Training robots in the real world is slow, expensive, and potentially dangerous. A quadruped robot learning to walk might fall thousands of times before mastering locomotion. Each fall risks damage to hardware costing tens of thousands of dollars. Simulation changes this equation entirely.

NVIDIA Isaac Lab represents the current state-of-the-art in GPU-accelerated robotics simulation. Built on Isaac Sim’s high-fidelity physics engine, it can run thousands of robot instances in parallel on a single GPU, depending on policy complexity and GPU specifications. What would take months of real-world training compresses into hours of simulation time. A policy that requires 10 million environment steps to converge can be trained overnight rather than over months.

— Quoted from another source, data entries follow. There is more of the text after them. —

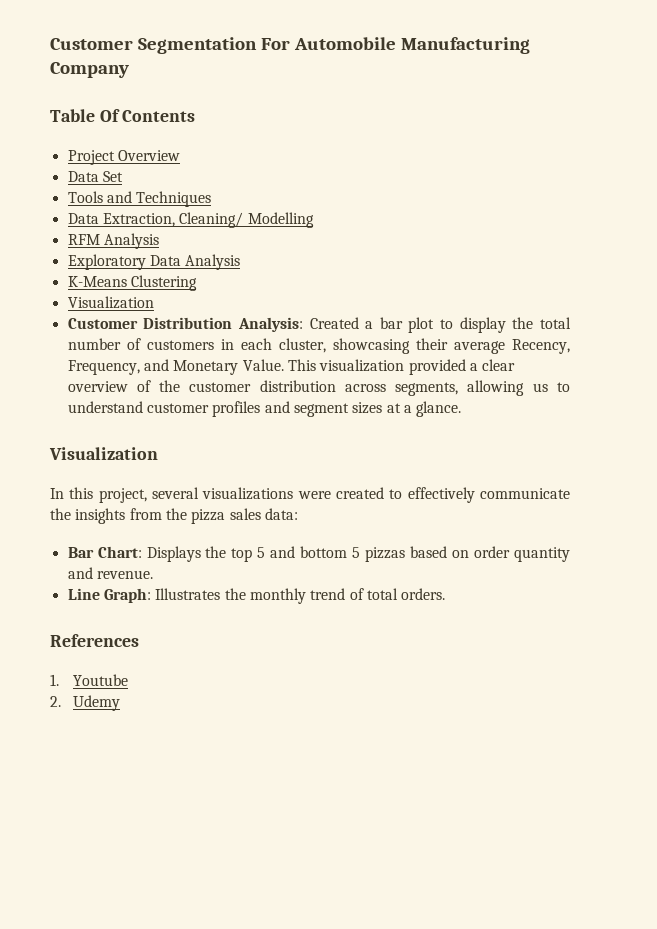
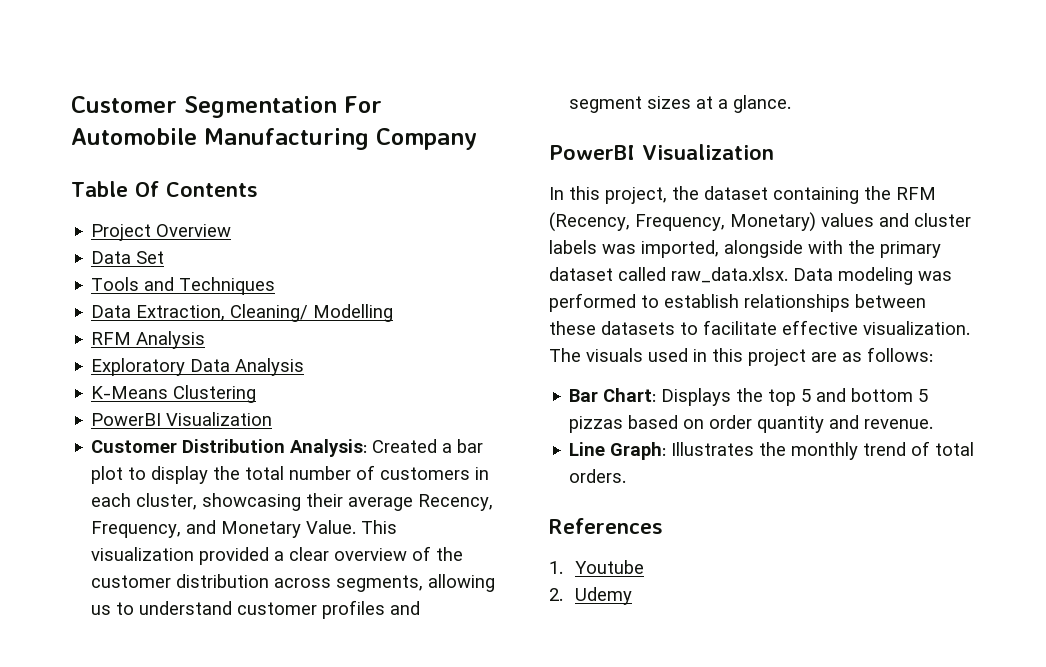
  K-Means Clustering
- Visualization
+ PowerBI Visualization
  This visualization provided a clear overview of the customer distribution across segments, allowing us to understand customer profiles and segment sizes at a glance.
- Visualization
+ PowerBI Visualization
- In this project, several visualizations were created to effectively communicate the insights from the pizza sales data:
+ In this project, the dataset containing the RFM (Recency, Frequency, Monetary) values and cluster labels was imported, alongside with the primary dataset called raw_data.xlsx. Data modeling was performed to establish relationships between these datasets to facilitate effective visualization. The visuals used in this project are as follows:

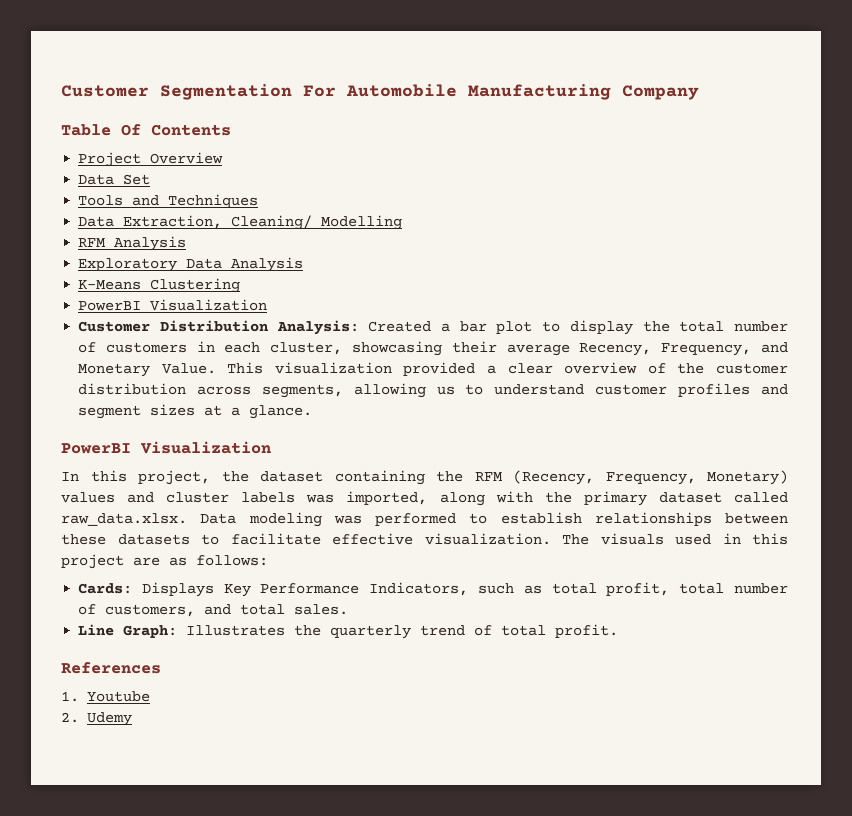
- In this project, the dataset containing the RFM (Recency, Frequency, Monetary) values and cluster labels was imported, alongside with the primary dataset called raw_data.xlsx. Data modeling was performed to establish relationships between these datasets to facilitate effective visualization.
+ In this project, the dataset containing the RFM (Recency, Frequency, Monetary) values and cluster labels was imported, along with the primary dataset called raw_data.xlsx. Data modeling was performed to establish relationships between these datasets to facilitate effective visualization.
- Bar Chart: Displays the top 5 and bottom 5 pizzas based on order quantity and revenue.
+ Cards: Displays Key Performance Indicators, such as total profit, total number of customers, and total sales.
- Line Graph: Illustrates the monthly trend of total orders.
+ Line Graph: Illustrates the quarterly trend of total profit.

The implications are significant:

Faster iteration cycles: Test new reward functions, robot designs, or control strategies in hours instead of weeks
Safe exploration: Robots can learn aggressive maneuvers and recover from failures without hardware damage
Reproducibility: Simulation provides deterministic environments for comparing algorithms and tracking improvements
Scale: Run hundreds of experiments in parallel, enabling systematic hyperparameter searches

However, accessing this capability has traditionally required significant infrastructure expertise. Teams need to provision GPU instances, configure NVIDIA drivers, manage container images, build pipelines to move data between training infrastructure and their asset repositories, and create custom solutions to manage versioning of assets, trained policies, and data configurations. This operational overhead often delays projects or limits who can leverage simulation training.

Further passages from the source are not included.